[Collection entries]
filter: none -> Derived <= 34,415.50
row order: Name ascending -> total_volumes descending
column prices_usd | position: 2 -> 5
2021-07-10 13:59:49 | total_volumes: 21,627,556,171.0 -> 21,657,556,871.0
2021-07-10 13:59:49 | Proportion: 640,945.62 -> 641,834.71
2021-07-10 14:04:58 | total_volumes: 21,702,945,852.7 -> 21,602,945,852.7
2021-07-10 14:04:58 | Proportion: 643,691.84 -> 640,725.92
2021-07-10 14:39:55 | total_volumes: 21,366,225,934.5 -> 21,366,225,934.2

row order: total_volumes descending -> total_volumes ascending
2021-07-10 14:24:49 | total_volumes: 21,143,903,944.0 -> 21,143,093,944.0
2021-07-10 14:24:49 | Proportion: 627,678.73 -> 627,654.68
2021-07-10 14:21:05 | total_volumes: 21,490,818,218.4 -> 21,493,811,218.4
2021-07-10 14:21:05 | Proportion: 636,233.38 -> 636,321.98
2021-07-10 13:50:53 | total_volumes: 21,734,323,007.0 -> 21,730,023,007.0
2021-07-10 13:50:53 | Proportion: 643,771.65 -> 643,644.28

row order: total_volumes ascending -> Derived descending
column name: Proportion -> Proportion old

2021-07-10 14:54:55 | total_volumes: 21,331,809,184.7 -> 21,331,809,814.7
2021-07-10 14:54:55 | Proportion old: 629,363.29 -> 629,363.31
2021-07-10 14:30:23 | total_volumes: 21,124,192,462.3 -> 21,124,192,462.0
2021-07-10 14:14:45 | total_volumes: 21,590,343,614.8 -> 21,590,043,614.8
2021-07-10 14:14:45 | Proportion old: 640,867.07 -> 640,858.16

...

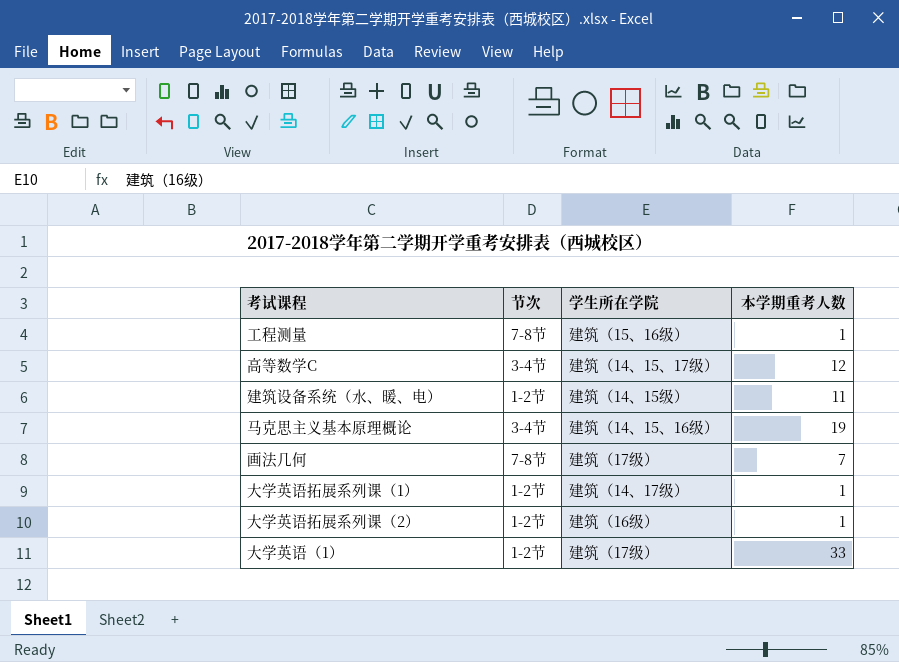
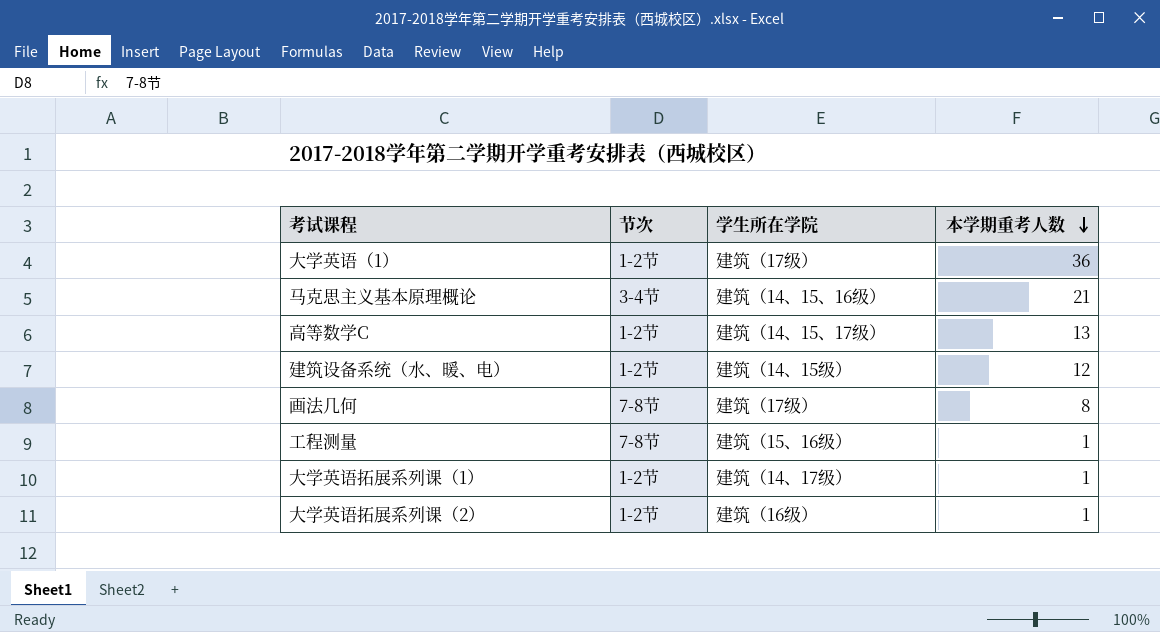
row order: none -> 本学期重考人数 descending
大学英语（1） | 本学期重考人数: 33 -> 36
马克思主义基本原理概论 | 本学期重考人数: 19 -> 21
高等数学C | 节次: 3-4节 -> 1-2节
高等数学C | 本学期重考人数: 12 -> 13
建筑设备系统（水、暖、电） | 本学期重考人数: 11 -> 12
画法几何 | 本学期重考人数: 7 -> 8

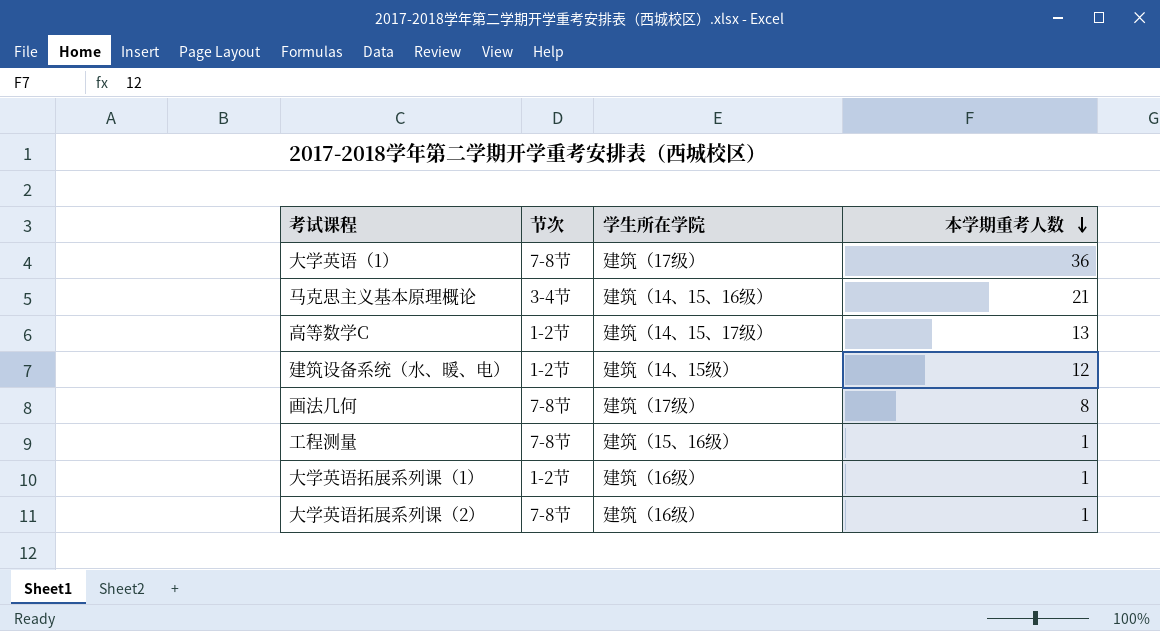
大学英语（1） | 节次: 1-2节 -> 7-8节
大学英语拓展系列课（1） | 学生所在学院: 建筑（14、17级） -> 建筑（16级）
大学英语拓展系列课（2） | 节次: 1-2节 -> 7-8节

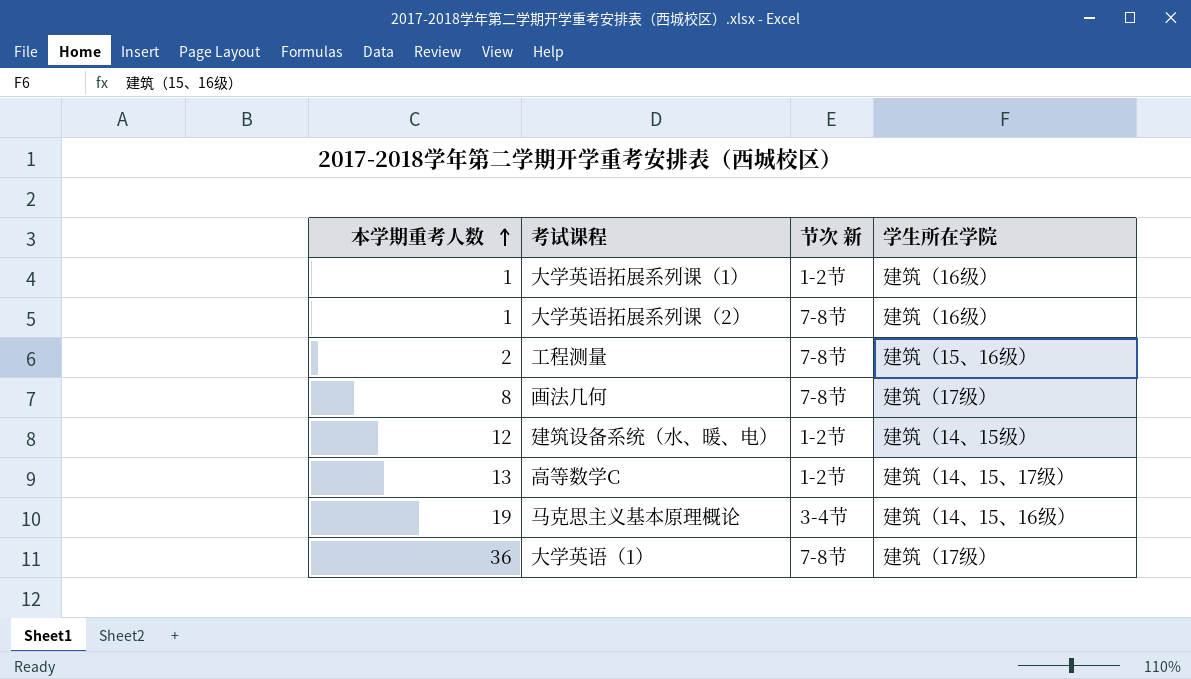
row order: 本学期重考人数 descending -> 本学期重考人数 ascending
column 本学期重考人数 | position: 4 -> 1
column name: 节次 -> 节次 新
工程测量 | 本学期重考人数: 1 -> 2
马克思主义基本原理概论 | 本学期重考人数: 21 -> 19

* * *

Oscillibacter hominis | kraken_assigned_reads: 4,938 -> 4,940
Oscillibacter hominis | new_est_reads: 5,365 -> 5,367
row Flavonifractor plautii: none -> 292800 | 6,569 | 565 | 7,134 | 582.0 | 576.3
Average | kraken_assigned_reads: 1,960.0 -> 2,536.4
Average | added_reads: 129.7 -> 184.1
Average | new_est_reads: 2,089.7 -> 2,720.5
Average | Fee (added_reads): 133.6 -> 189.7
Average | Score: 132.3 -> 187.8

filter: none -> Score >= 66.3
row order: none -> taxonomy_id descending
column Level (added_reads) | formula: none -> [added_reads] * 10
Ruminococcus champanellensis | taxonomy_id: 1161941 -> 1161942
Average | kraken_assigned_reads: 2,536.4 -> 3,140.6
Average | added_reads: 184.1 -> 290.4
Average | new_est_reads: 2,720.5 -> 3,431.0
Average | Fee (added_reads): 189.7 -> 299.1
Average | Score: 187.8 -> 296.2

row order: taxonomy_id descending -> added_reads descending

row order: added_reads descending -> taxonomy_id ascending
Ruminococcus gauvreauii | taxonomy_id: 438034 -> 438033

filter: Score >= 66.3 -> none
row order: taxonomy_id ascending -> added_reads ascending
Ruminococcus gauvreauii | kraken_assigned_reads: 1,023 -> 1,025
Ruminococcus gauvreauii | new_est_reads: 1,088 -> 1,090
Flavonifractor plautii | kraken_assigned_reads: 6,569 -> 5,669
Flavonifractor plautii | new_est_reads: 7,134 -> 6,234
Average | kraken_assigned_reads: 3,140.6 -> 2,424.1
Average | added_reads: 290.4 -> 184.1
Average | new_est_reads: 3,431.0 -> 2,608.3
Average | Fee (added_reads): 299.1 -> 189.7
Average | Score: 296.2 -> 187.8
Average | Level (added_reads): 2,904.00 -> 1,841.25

* AIM OF THE EXERCISE
Above are the records; from them, give again exactly the lines from the one containing "filter: none -> Derived <= 34,415.50" through the one containing "row order: total_volumes descending", both included.

* TASK RESULT
filter: none -> Derived <= 34,415.50
row order: Name ascending -> total_volumes descending
column prices_usd | position: 2 -> 5
2021-07-10 13:59:49 | total_volumes: 21,627,556,171.0 -> 21,657,556,871.0
2021-07-10 13:59:49 | Proportion: 640,945.62 -> 641,834.71
2021-07-10 14:04:58 | total_volumes: 21,702,945,852.7 -> 21,602,945,852.7
2021-07-10 14:04:58 | Proportion: 643,691.84 -> 640,725.92
2021-07-10 14:39:55 | total_volumes: 21,366,225,934.5 -> 21,366,225,934.2

row order: total_volumes descending -> total_volumes ascending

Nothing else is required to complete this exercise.